EXERCISE BRIEF: Copy out each line in the material below that has the word "Jillegal".

INFORMATION PROVIDED:
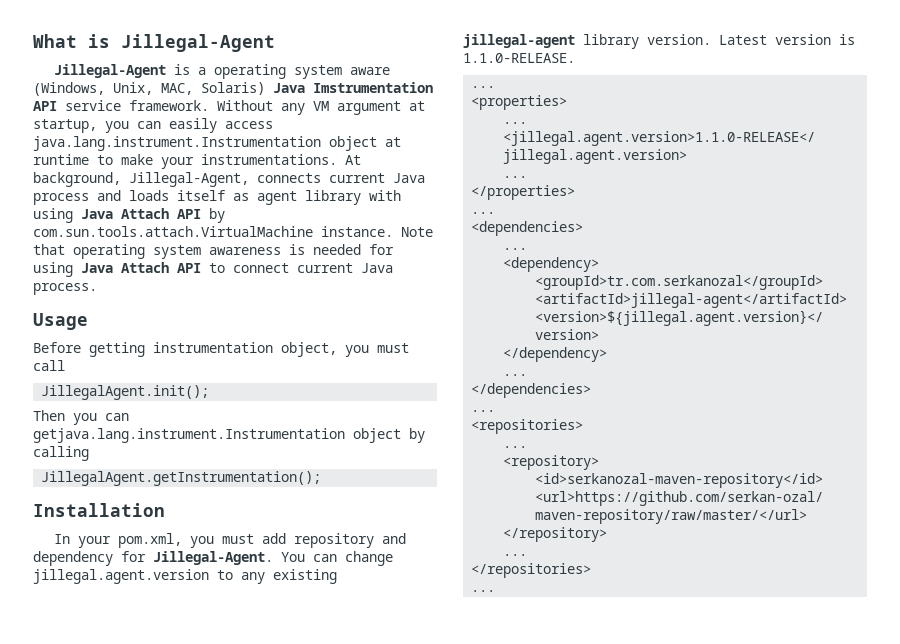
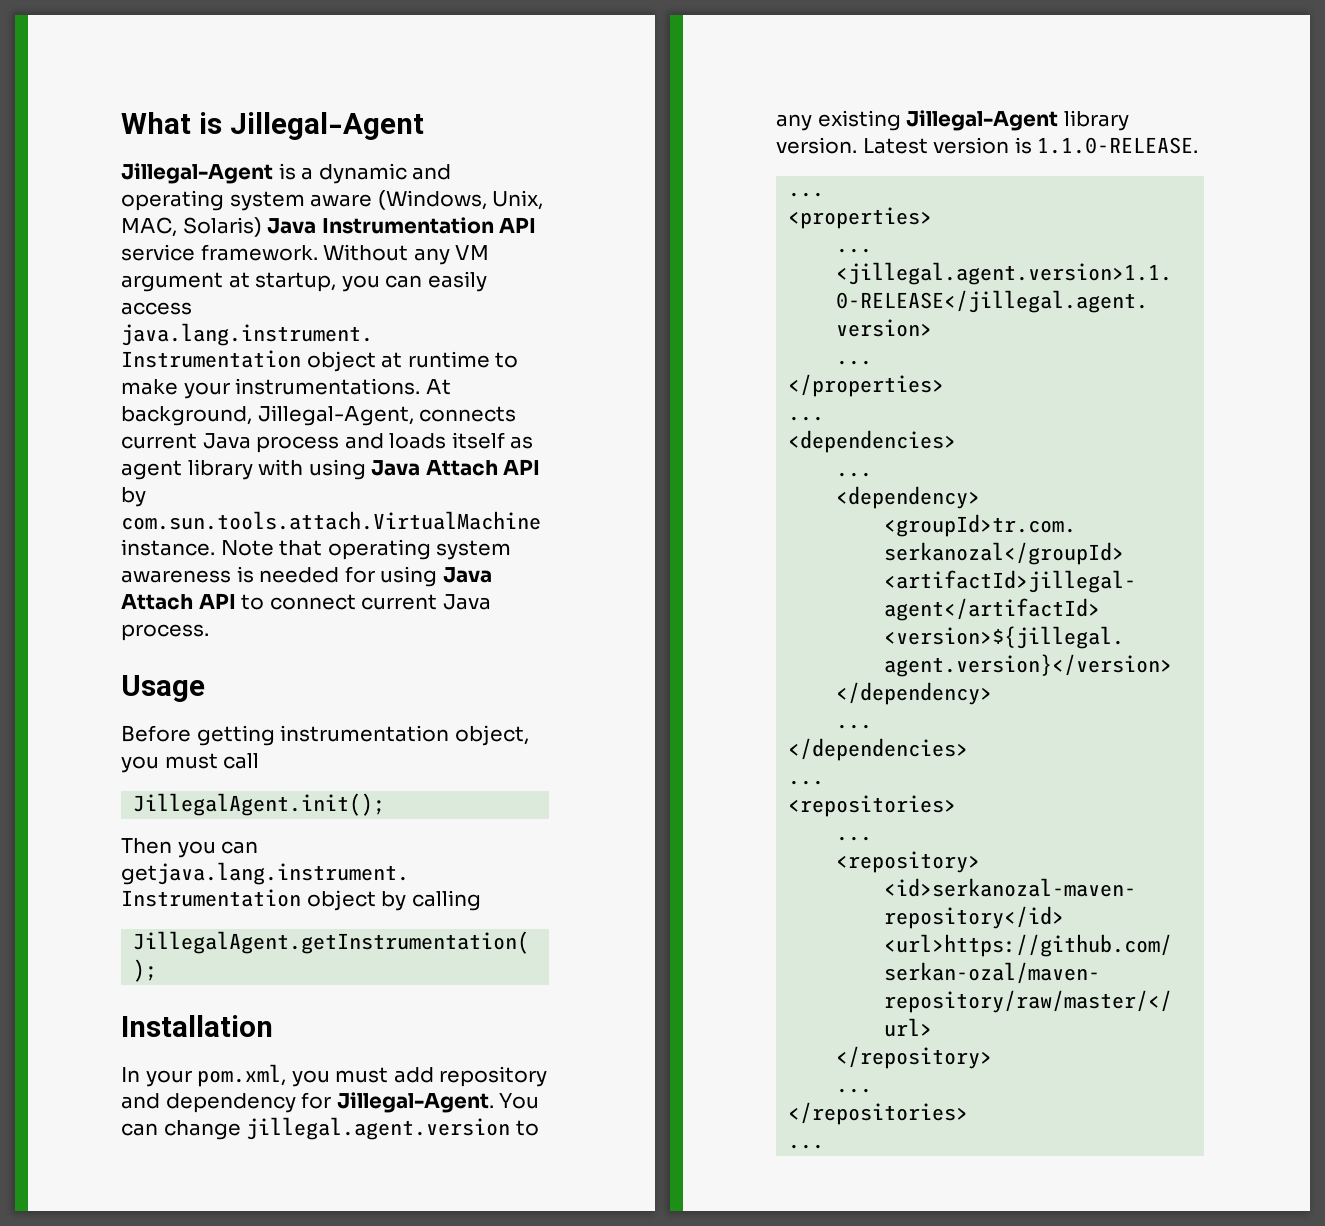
(207, 71) none -> [318,163,452,184] dynamic and
[313,82,433,93] Imstrumentation -> [321,217,494,234] Instrumentation
[463,34,575,48] jillegal-agent -> [906,110,1059,131] Jillegal-Agent

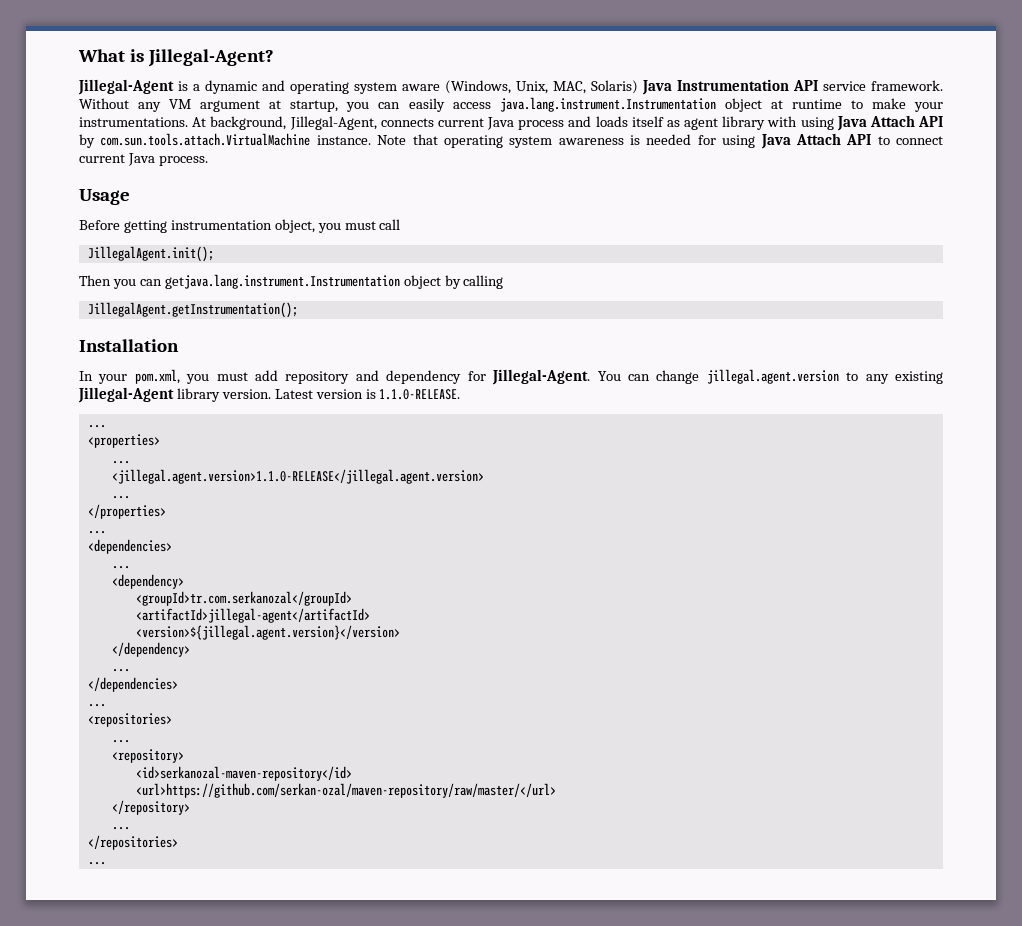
[229,112,424,140] Jillegal-Agent -> [147,49,274,67] Jillegal-Agent?

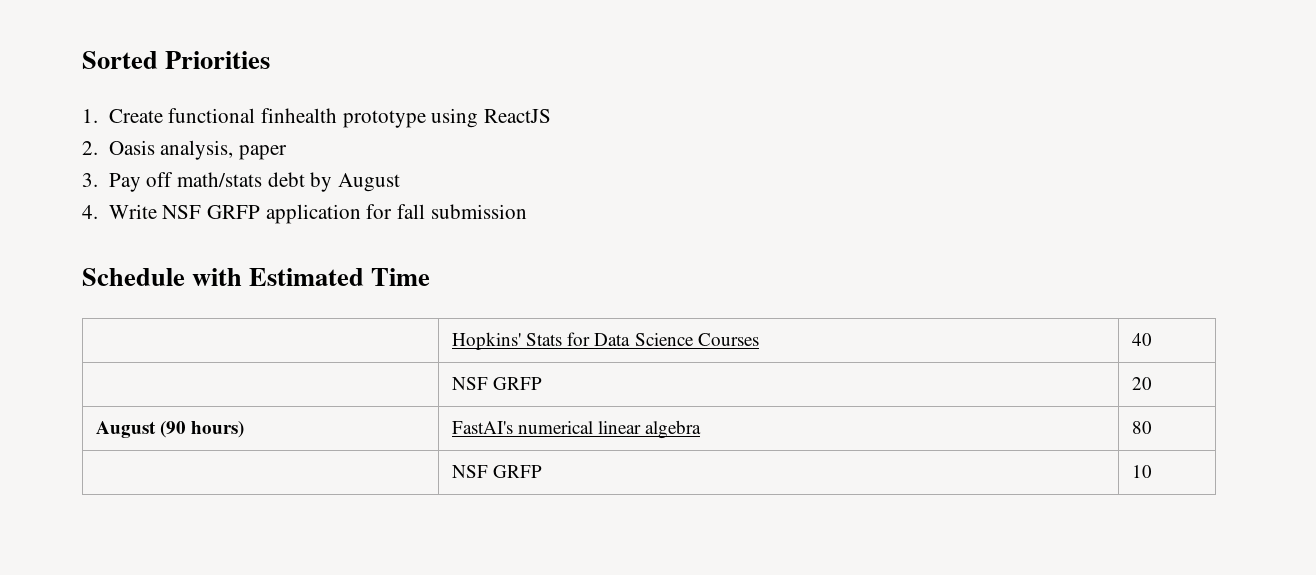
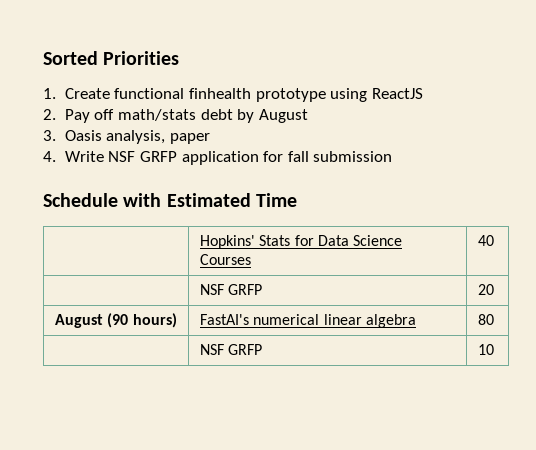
[108,140,287,160] [82,173,98,187] Oasis analysis, paper // 3. -> (56, 114) none
(400, 182) none -> [43,130,211,144] // 3. Oasis analysis, paper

RESPONSE BOX:
[463,34,575,48] jillegal-agent -> [906,110,1059,131] Jillegal-Agent
[229,112,424,140] Jillegal-Agent -> [147,49,274,67] Jillegal-Agent?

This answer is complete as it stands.